# Action item:
Please write out, exactly, every line of the listing from its first line through the one that includes "- ✓ Span Infrastructure".

# Records provided:
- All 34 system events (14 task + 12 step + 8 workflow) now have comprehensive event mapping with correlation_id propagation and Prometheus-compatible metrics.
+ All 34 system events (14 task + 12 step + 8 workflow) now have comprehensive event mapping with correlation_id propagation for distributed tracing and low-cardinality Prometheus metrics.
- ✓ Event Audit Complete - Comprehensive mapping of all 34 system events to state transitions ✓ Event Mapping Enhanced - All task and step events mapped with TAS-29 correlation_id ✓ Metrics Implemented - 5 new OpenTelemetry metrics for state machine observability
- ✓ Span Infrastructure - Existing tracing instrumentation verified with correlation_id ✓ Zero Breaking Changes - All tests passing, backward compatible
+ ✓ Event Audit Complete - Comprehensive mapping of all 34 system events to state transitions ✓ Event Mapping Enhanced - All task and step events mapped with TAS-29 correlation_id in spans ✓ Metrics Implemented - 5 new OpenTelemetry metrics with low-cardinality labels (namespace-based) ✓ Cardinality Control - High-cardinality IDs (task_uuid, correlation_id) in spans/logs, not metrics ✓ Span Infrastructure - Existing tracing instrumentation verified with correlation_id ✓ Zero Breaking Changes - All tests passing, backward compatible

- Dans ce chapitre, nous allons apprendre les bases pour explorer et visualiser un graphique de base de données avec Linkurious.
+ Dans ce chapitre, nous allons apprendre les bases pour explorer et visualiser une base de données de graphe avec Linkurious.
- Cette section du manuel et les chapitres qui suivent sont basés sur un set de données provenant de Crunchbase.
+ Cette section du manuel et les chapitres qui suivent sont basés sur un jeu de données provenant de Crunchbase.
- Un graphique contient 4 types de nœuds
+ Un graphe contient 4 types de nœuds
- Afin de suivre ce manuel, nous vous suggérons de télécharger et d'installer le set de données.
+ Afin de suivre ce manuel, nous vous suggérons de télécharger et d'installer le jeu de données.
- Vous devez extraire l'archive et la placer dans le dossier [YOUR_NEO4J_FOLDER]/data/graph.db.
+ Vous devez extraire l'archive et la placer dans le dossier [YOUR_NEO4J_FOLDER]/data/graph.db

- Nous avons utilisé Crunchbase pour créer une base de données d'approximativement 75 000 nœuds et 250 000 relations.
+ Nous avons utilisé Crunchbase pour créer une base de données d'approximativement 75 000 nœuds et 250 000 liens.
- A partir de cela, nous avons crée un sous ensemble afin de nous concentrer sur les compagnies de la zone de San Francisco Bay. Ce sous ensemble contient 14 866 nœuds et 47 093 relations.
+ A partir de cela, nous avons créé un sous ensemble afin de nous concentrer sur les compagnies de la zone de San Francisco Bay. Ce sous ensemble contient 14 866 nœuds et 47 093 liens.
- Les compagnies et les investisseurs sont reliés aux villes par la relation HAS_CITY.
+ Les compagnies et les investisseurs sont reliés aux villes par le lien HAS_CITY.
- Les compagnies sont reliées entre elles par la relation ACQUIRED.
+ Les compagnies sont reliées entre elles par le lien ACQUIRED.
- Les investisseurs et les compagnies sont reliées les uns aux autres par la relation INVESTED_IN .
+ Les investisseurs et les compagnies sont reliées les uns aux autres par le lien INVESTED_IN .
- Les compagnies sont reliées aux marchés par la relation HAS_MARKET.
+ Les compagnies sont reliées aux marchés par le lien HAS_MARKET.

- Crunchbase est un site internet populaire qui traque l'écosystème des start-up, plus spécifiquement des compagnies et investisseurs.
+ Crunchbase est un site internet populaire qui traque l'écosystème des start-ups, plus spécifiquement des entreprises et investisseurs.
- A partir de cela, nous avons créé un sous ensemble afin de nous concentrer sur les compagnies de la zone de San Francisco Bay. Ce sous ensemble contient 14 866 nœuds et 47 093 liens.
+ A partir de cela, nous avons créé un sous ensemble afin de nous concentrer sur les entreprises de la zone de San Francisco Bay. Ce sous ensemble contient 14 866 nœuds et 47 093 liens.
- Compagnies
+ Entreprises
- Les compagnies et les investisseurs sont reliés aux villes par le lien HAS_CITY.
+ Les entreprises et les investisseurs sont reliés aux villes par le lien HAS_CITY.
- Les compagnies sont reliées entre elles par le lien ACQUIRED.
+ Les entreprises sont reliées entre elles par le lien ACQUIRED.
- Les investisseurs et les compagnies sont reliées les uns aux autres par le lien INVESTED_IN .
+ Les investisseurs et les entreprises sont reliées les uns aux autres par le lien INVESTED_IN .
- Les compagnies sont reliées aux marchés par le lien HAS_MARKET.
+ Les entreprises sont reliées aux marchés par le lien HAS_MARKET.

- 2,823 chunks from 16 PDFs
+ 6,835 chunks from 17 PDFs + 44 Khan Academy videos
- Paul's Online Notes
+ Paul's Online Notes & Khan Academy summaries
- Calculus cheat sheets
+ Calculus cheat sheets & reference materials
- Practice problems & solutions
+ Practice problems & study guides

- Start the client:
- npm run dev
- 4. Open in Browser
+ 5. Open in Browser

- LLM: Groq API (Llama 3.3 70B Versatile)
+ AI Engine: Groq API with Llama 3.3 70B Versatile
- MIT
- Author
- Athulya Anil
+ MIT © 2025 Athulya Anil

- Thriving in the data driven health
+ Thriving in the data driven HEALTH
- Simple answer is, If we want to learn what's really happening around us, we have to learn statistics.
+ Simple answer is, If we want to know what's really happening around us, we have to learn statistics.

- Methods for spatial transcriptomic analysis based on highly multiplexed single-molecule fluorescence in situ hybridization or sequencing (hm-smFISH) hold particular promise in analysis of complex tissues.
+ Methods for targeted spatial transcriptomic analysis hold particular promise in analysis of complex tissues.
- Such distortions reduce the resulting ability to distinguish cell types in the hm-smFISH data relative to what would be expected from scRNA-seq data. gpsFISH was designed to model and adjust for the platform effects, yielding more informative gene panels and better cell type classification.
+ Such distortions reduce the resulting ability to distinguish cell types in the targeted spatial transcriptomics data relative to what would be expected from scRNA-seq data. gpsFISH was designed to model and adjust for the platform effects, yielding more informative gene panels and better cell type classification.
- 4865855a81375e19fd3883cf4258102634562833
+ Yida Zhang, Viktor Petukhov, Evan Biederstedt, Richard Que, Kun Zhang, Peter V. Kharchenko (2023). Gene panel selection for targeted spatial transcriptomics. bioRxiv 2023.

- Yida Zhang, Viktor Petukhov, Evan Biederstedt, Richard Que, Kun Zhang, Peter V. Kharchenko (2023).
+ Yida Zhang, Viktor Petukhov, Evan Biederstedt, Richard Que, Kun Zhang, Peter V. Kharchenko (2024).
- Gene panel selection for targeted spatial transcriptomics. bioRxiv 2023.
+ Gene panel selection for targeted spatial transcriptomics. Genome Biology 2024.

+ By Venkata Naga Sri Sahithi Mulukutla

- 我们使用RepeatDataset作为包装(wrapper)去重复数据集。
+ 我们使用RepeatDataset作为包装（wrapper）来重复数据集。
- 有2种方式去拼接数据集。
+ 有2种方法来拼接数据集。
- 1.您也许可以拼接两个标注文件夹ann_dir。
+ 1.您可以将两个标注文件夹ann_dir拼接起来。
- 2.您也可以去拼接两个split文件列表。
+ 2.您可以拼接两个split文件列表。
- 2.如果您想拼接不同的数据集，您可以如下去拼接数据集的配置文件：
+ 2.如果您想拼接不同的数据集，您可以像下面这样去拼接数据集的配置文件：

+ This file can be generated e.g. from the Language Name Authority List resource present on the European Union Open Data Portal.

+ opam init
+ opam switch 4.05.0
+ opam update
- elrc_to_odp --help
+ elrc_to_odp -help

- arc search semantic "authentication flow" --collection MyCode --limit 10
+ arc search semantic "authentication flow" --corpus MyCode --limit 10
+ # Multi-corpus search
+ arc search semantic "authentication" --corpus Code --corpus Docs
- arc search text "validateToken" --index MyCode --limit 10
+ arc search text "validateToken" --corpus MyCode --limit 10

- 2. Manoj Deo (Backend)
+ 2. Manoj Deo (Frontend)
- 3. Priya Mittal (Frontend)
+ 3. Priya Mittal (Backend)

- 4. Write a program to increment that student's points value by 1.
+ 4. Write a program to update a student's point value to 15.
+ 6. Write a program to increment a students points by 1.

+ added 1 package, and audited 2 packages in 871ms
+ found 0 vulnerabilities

# Final answer:
- All 34 system events (14 task + 12 step + 8 workflow) now have comprehensive event mapping with correlation_id propagation and Prometheus-compatible metrics.
+ All 34 system events (14 task + 12 step + 8 workflow) now have comprehensive event mapping with correlation_id propagation for distributed tracing and low-cardinality Prometheus metrics.
- ✓ Event Audit Complete - Comprehensive mapping of all 34 system events to state transitions ✓ Event Mapping Enhanced - All task and step events mapped with TAS-29 correlation_id ✓ Metrics Implemented - 5 new OpenTelemetry metrics for state machine observability
- ✓ Span Infrastructure - Existing tracing instrumentation verified with correlation_id ✓ Zero Breaking Changes - All tests passing, backward compatible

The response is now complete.